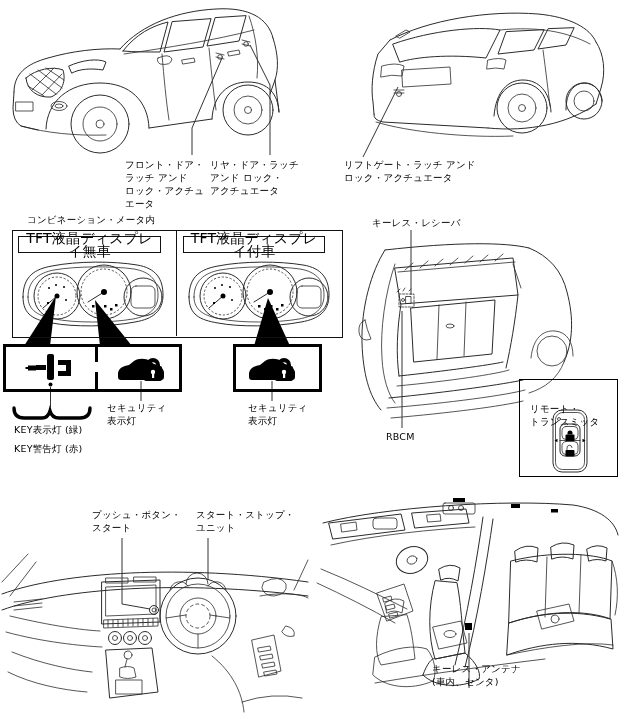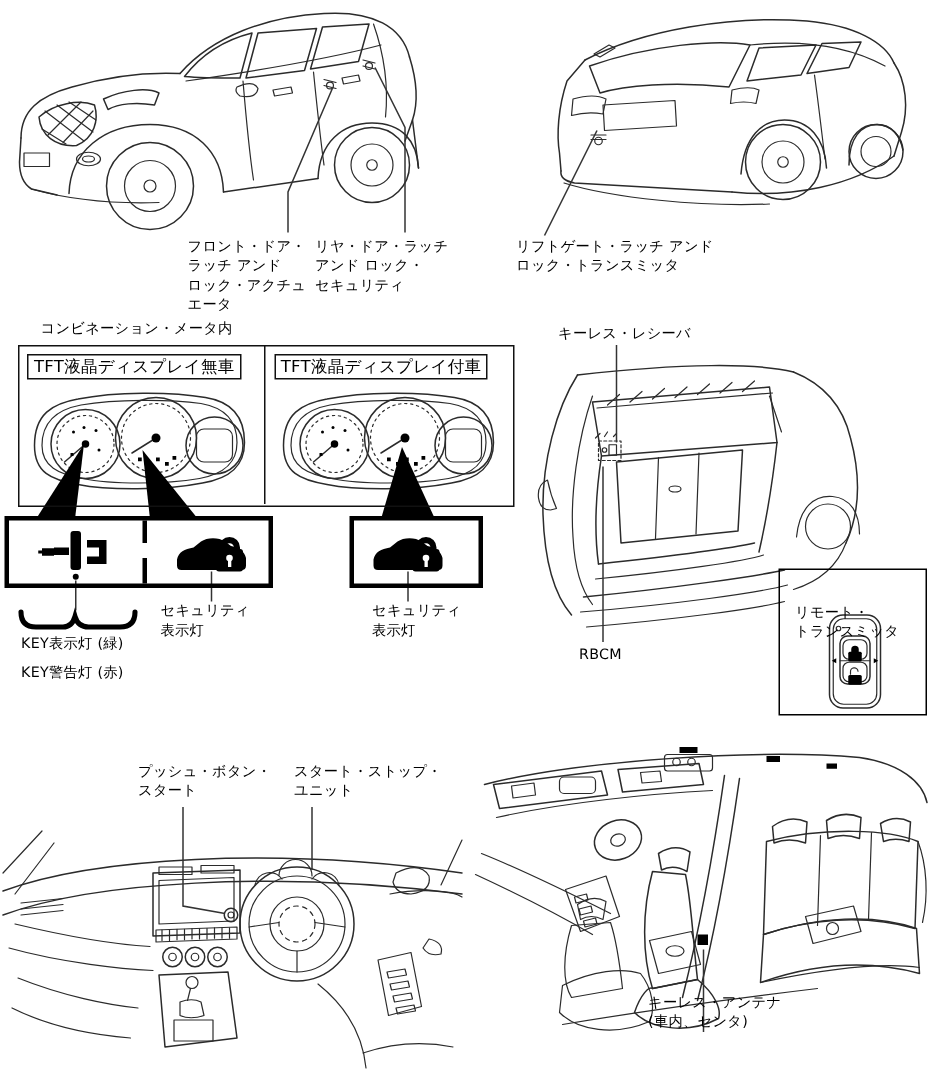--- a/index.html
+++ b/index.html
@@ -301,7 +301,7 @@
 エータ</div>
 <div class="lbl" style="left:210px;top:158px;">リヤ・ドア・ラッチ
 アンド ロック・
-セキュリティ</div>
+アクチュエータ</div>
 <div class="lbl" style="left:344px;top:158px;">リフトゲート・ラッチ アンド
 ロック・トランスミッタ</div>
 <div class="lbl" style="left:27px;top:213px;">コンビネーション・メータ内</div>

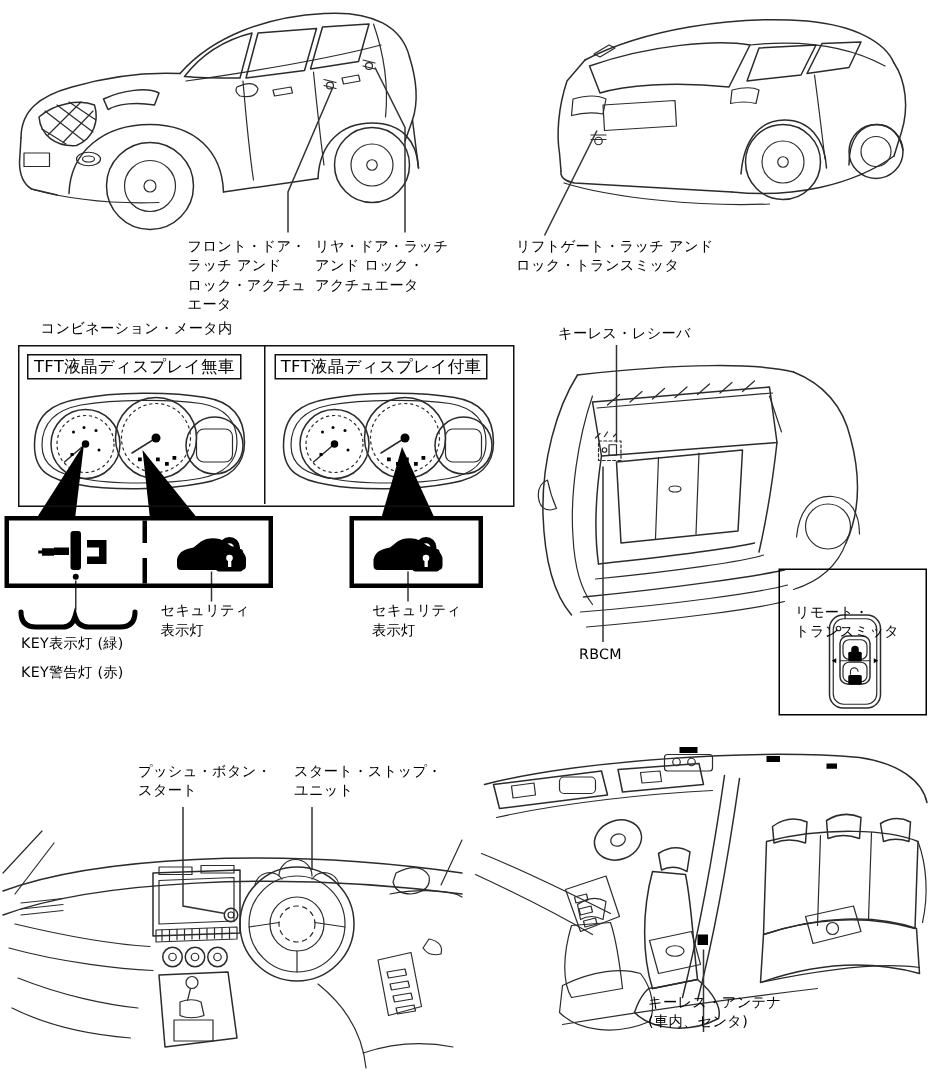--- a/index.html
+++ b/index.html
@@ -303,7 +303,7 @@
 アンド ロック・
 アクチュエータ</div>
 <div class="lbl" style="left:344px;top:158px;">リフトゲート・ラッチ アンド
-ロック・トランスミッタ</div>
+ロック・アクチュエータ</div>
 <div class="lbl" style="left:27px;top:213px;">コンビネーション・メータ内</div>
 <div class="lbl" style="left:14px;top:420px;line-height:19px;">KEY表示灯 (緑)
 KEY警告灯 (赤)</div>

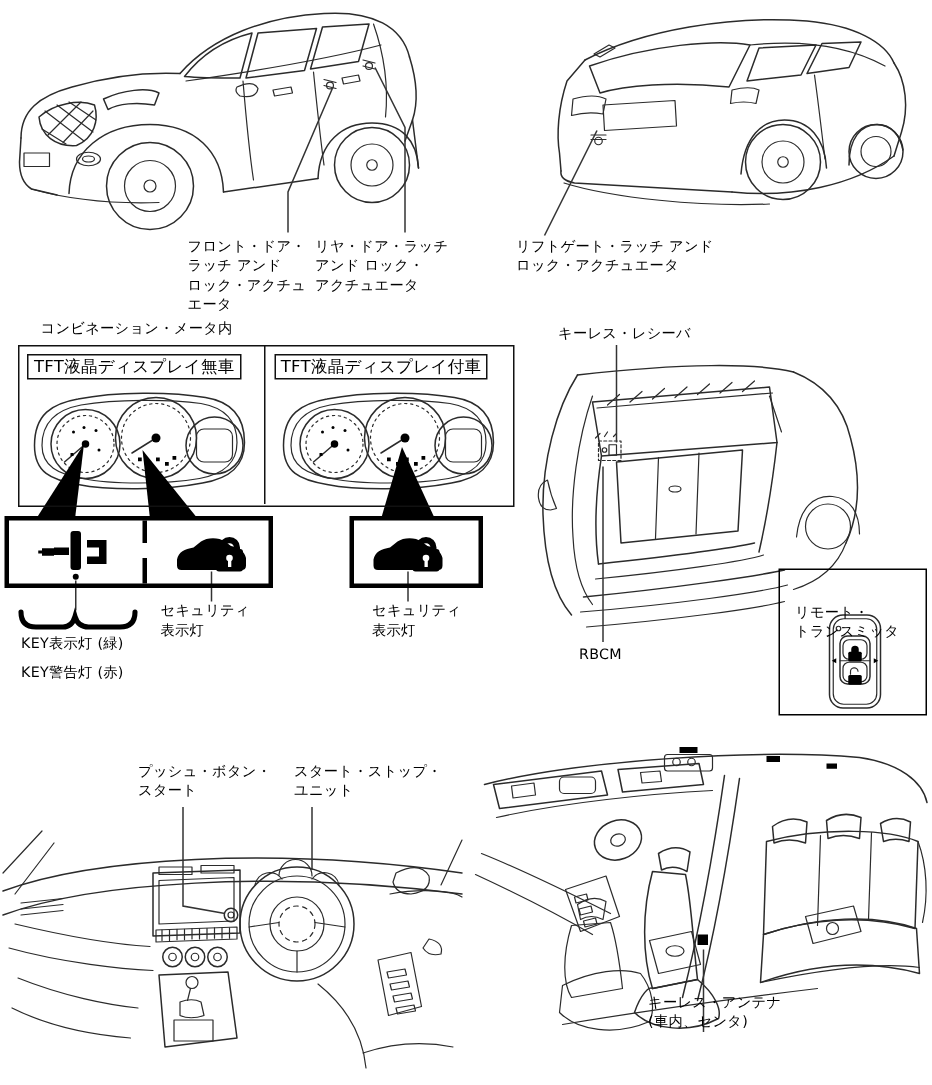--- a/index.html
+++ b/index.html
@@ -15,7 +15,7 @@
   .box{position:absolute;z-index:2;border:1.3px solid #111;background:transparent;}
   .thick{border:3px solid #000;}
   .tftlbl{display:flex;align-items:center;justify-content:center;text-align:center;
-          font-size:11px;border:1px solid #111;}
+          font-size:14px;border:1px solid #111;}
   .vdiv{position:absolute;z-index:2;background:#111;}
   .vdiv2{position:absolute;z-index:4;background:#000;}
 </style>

■ ABOUT THIS EXERCISE
Whenever the string "background" turns up in a line of the data, copy that line.

■ REPLY TO THE TASK
   .box{position:absolute;z-index:2;border:1.3px solid #111;background:transparent;}
   .vdiv{position:absolute;z-index:2;background:#111;}
   .vdiv2{position:absolute;z-index:4;background:#000;}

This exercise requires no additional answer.